:: Available data

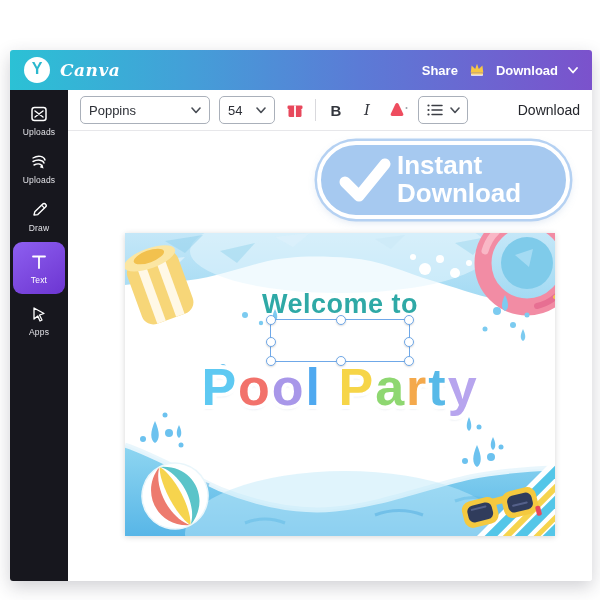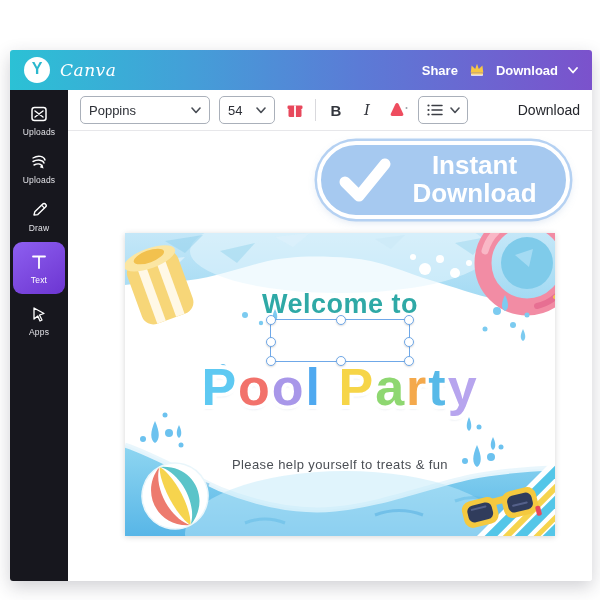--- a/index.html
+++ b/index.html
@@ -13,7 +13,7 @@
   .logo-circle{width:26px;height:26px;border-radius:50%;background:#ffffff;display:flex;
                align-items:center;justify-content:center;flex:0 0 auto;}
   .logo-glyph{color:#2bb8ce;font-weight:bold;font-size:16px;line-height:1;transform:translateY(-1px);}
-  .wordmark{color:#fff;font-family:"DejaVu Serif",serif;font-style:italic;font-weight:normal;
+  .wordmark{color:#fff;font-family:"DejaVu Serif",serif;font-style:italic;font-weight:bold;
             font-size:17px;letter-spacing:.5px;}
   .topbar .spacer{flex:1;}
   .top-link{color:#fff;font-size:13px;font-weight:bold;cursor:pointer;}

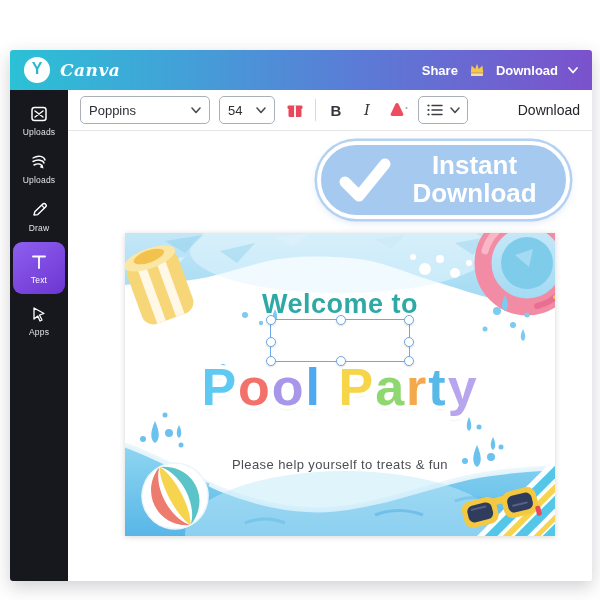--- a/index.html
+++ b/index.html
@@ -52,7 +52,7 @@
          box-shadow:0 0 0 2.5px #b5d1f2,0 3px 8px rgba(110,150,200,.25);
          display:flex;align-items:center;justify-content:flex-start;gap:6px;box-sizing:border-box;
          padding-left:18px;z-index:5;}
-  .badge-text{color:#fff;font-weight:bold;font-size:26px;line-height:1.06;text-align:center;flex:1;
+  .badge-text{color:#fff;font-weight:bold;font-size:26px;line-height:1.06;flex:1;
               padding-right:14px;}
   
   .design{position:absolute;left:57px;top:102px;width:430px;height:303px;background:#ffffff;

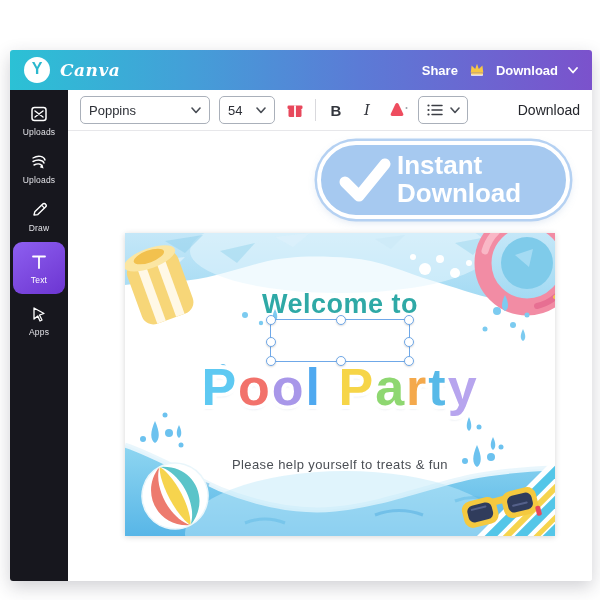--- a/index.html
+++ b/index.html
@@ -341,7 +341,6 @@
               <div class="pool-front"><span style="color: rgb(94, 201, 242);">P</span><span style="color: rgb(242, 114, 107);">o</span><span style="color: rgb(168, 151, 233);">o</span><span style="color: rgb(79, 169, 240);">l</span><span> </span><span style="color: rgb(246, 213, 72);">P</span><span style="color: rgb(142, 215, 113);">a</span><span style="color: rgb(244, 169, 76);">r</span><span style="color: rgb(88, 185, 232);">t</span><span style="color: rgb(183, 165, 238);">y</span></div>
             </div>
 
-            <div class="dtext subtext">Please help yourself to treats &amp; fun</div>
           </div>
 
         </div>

::::

#### [What to work on]
Quote the data above in full and without alteration; skip the pictures.

#### [Written answer]
--- a/index.html
+++ b/index.html
@@ -13,7 +13,7 @@
   .logo-circle{width:26px;height:26px;border-radius:50%;background:#ffffff;display:flex;
                align-items:center;justify-content:center;flex:0 0 auto;}
   .logo-glyph{color:#2bb8ce;font-weight:bold;font-size:16px;line-height:1;transform:translateY(-1px);}
-  .wordmark{color:#fff;font-family:"DejaVu Serif",serif;font-style:italic;font-weight:normal;
+  .wordmark{color:#fff;font-family:"DejaVu Serif",serif;font-style:italic;font-weight:bold;
             font-size:17px;letter-spacing:.5px;}
   .topbar .spacer{flex:1;}
   .top-link{color:#fff;font-size:13px;font-weight:bold;cursor:pointer;}

--- a/index.html
+++ b/index.html
@@ -52,7 +52,7 @@
          box-shadow:0 0 0 2.5px #b5d1f2,0 3px 8px rgba(110,150,200,.25);
          display:flex;align-items:center;justify-content:flex-start;gap:6px;box-sizing:border-box;
          padding-left:18px;z-index:5;}
-  .badge-text{color:#fff;font-weight:bold;font-size:26px;line-height:1.06;text-align:center;flex:1;
+  .badge-text{color:#fff;font-weight:bold;font-size:26px;line-height:1.06;flex:1;
               padding-right:14px;}
   
   .design{position:absolute;left:57px;top:102px;width:430px;height:303px;background:#ffffff;

--- a/index.html
+++ b/index.html
@@ -341,7 +341,6 @@
               <div class="pool-front"><span style="color: rgb(94, 201, 242);">P</span><span style="color: rgb(242, 114, 107);">o</span><span style="color: rgb(168, 151, 233);">o</span><span style="color: rgb(79, 169, 240);">l</span><span> </span><span style="color: rgb(246, 213, 72);">P</span><span style="color: rgb(142, 215, 113);">a</span><span style="color: rgb(244, 169, 76);">r</span><span style="color: rgb(88, 185, 232);">t</span><span style="color: rgb(183, 165, 238);">y</span></div>
             </div>
 
-            <div class="dtext subtext">Please help yourself to treats &amp; fun</div>
           </div>
 
         </div>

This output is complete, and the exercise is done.